The Biblical name Moab refers to an area of land located on the eastern side of the Jordan River. Some historians believe the city in Utah came to use this name because of William Pierce, the first postmaster, believing that the biblical Moab and this part of Utah were both "the far country". However, others believe the name has Paiute origins, referring to the word moapa, meaning "mosquito". Some of the area's early residents attempted to change the city's name, because in the Christian Bible, Moabites are demeaned as incestuous and idolatrous. One petition in 1890 had 59 signatures and requested a name change to "Vina". Another effort attempted to change the name to "Uvadalia". Both attempts failed.
During the period between 1829 and the early 1850s, the area around what is now Moab served as the Colorado River crossing along the Old Spanish Trail. Latter-day Saint settlers attempted to establish a trading fort at the river crossing called the Elk Mountain Mission in April 1855 to trade with travellers attempting to cross the river. Forty men were called on this mission. There were repeated Indian attacks, including one on September 23, 1855, in which James Hunt, companion to Peter Stubbs, was shot and killed by a Native American. After this last attack, the fort was abandoned. A new round of settlers established a permanent settlement in 1878. Moab was incorporated as a town on December 20, 1902.

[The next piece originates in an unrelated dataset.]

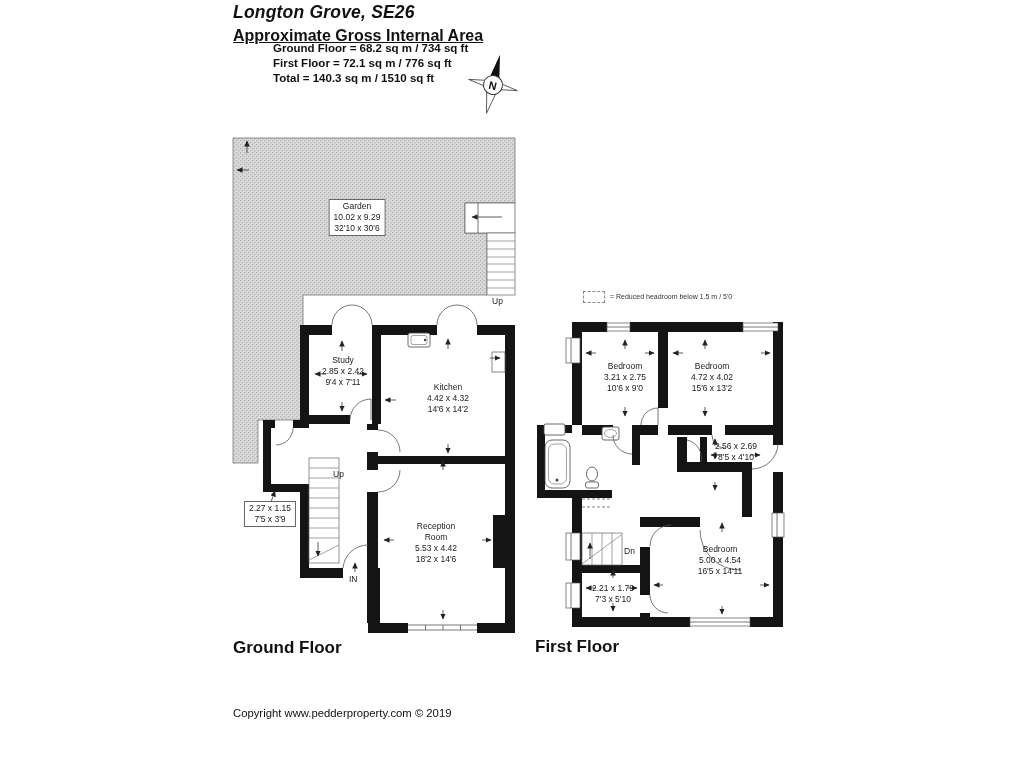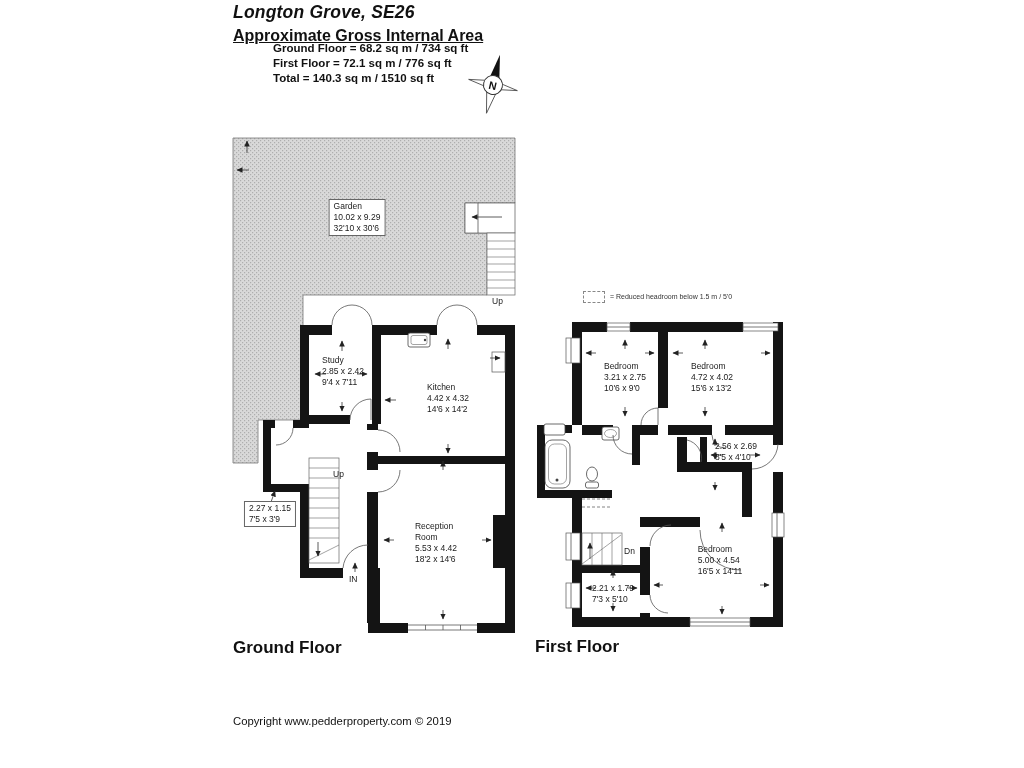"Garden" .roomlabel { text-align: none -> center }
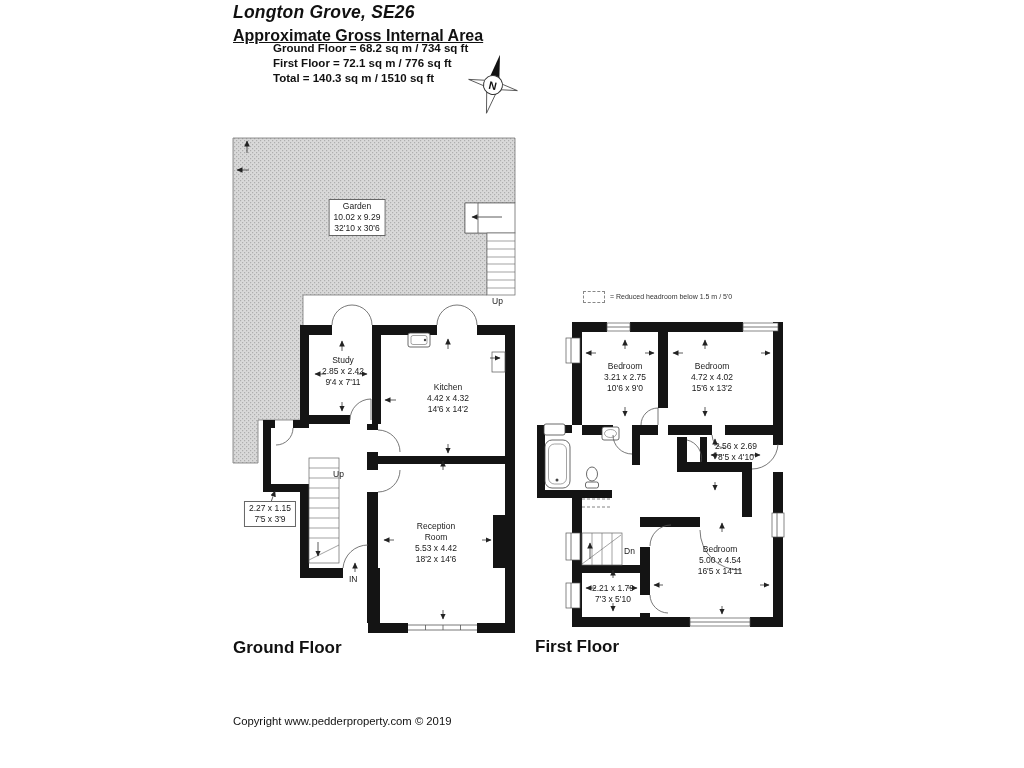"Copyright www.pedderproperty.com © 2019" #footer { margin-top: 8px -> none }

In 1883 the Denver and Rio Grande Western Railroad main line was constructed across eastern Utah. The rail line did not pass through Moab, instead passing through the towns of Thompson Springs and Cisco, 40 miles (64 km) to the north. Later, other places to cross the Colorado were constructed, such as Lee's Ferry, Navajo Bridge and Boulder Dam. These changes shifted the trade routes away from Moab. Moab farmers and merchants had to adapt from trading with passing travelers to shipping their goods to distant markets. Soon Moab's origins as one of the few natural crossings of the Colorado River were forgotten. Nevertheless, the U.S. military deemed the bridge over the Colorado River at Moab important enough to place it under guard as late as World War II.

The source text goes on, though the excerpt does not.